3.3 Dynamics of Bayes-optimal perceptual decision-making in dynamic environments

Having derived a Bayes-optimal solution to account for the joint inference of state and context (Sect 3.2), we now apply this theoretical framework to the change-detection task introduced in Sect 2. The Bayesian solution allows us to quantify how an ideal observer integrates ambiguous observations and adapts to implicit context changes. Crucially, it also allows us to study how an ideal drift-diffusion model would implement simultaneous inference of the latent state and context.

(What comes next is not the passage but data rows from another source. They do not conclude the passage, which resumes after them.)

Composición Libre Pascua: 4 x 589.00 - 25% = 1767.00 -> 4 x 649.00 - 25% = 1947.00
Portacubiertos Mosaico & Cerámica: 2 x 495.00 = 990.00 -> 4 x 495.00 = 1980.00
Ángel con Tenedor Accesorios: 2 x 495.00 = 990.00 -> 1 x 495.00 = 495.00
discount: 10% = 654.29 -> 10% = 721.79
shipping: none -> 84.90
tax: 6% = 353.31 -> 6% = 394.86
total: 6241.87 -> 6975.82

Performance of a Bayes-optimal actor. We first assessed the performance of an agent that updates its belief states according to Eq (4) and follows the optimal policy in Eq (11). As illustrated in Fig 3C (top), the Bayes-optimal actor attains near-perfect performance, closely approximating an agent with explicit knowledge of the context. The modest performance gap arises from residual uncertainty in the estimated context, which broadens the distribution of waiting times (bottom of Fig 3C). This efficiency gap reflects the central challenge of flexible perceptual inference: using noisy and partial observations to infer, online, both the binary state and the reliability of incoming signals.

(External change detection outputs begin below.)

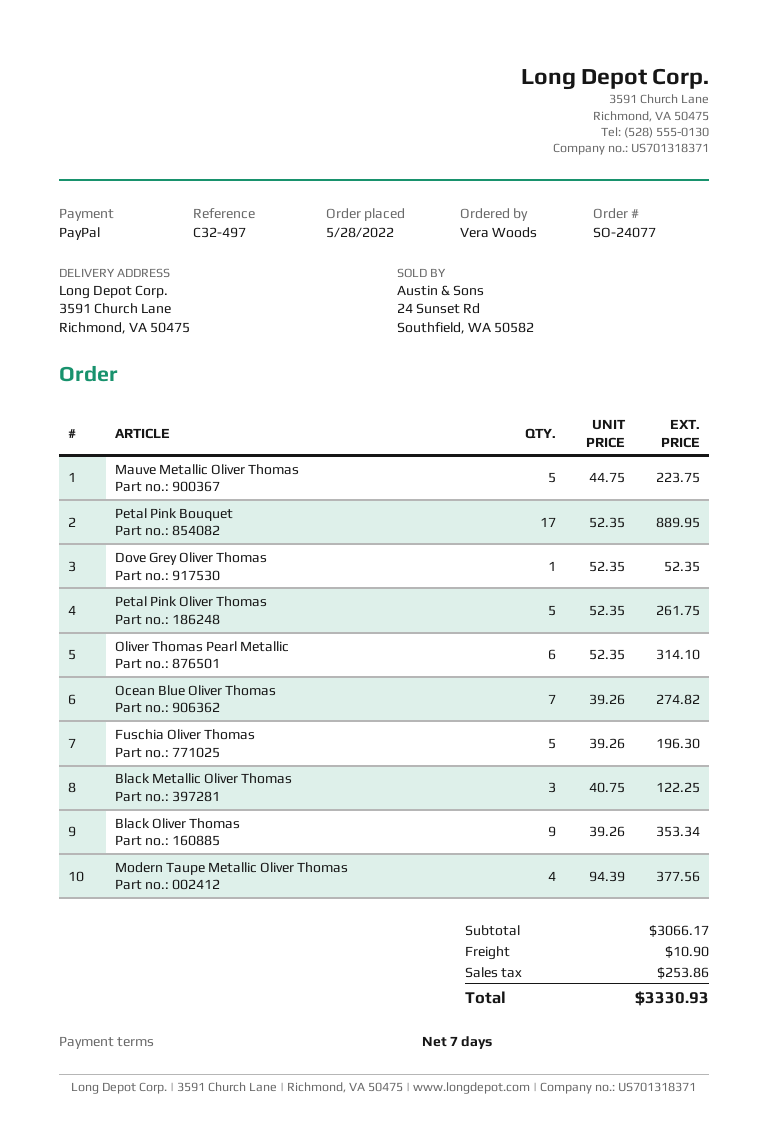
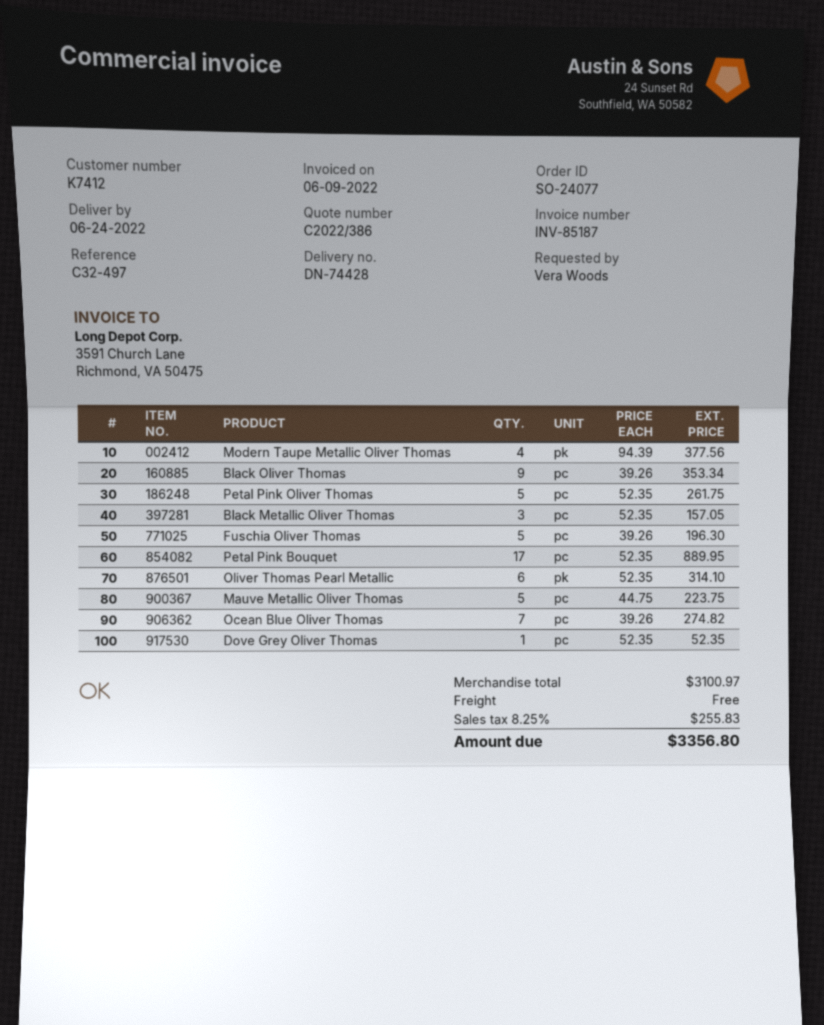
Black Metallic Oliver Thomas: 3 x 40.75 = 122.25 -> 3 x 52.35 = 157.05
subtotal: 3066.17 -> 3100.97
shipping: 10.90 -> 0.00
tax: 253.86 -> 255.83
total: 3330.93 -> 3356.80

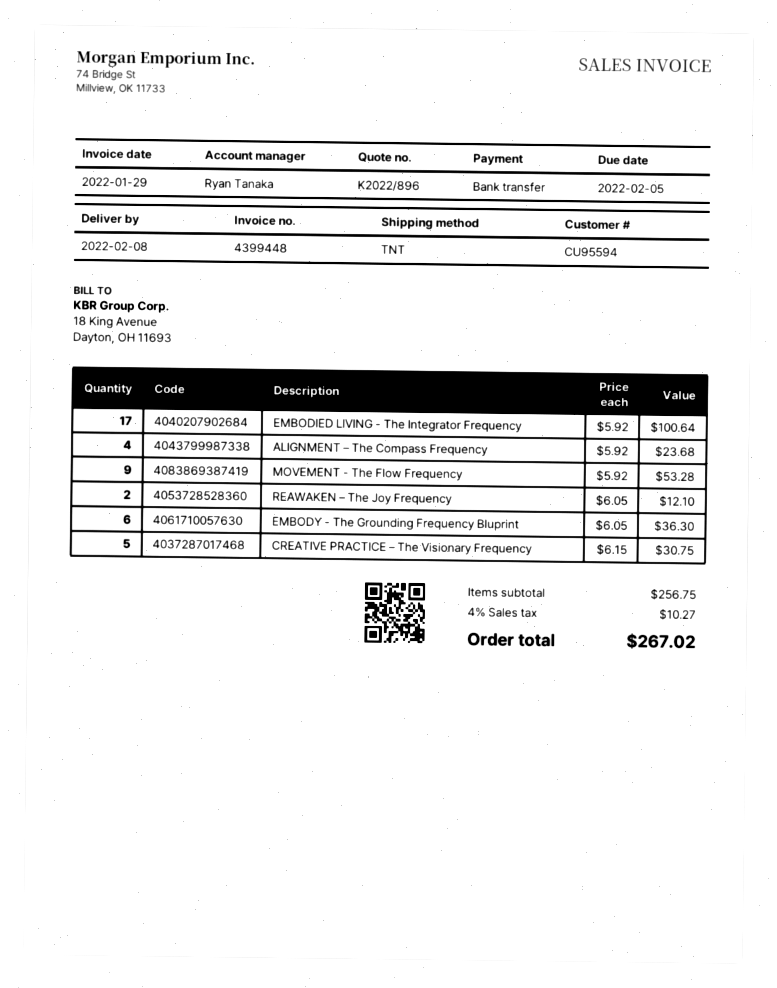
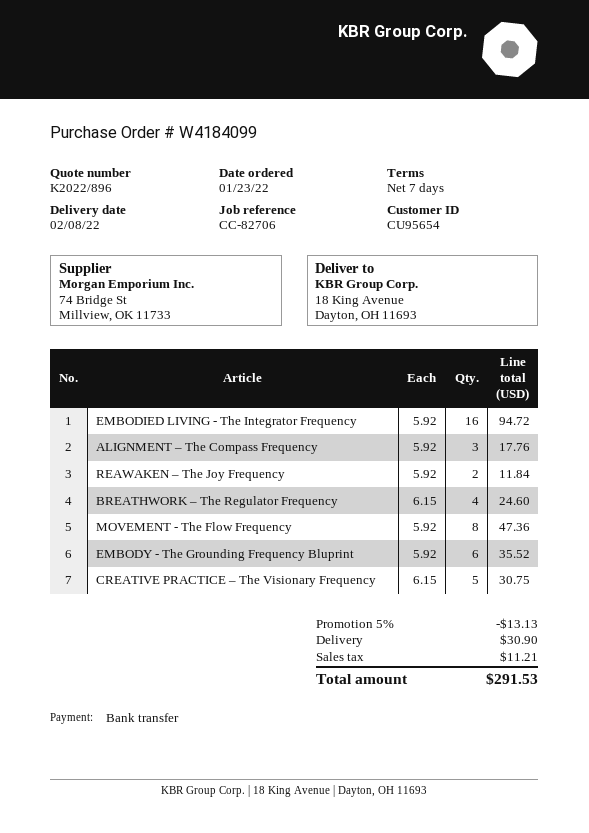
customer number: CU95594 -> CU95654
EMBODIED LIVING - The Integrator Frequency: 17 x 5.92 = 100.64 -> 16 x 5.92 = 94.72
ALIGNMENT – The Compass Frequency: 4 x 5.92 = 23.68 -> 3 x 5.92 = 17.76
MOVEMENT - The Flow Frequency: 9 x 5.92 = 53.28 -> 8 x 5.92 = 47.36
REAWAKEN – The Joy Frequency: 2 x 6.05 = 12.10 -> 2 x 5.92 = 11.84
EMBODY - The Grounding Frequency Bluprint: 6 x 6.05 = 36.30 -> 6 x 5.92 = 35.52
BREATHWORK – The Regulator Frequency: none -> 4 x 6.15 = 24.60
discount: none -> 5% = 13.13
shipping: none -> 30.90
tax: 10.27 -> 11.21
total: 267.02 -> 291.53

Adapting to a new context within the first trial. One of the hallmarks of flexible perceptual inference, as laid out in the introduction, is rapid adaptation to changing environments without relying on trial-and-error. Our Bayesian framework meets this requirement by continuously updating the context estimate from each incoming observation. Fig 3D demonstrates how the Bayes-optimal actor adapts within the very first trial of a new context block: correlations between waiting times in the current trial and in previous blocks reveal immediate behavioral shifts, even before any explicit feedback. This ability to adapt in real-time matches the behavior observed in mice (Fig 2C and 2D), suggesting that animals may employ similarly sophisticated inference when faced with dynamic uncertainties.

3.4 Neural mechanisms of approximate Bayesian computation

Having derived the Bayes-optimal solution and examined its computational demands, we now investigate how neural networks solve this task. The joint inference of state and context requires maintaining probability distributions over multiple latent variables—a computation that may exceed biological constraints. Can neural circuits discover efficient approximations through learning alone? To address this question, we trained recurrent neural networks using reinforcement learning, providing only reward signals without explicit instruction for probabilistic computation. By analyzing both behavioral performance and internal representations, we examined whether and how these networks implement the principles of flexible perceptual inference.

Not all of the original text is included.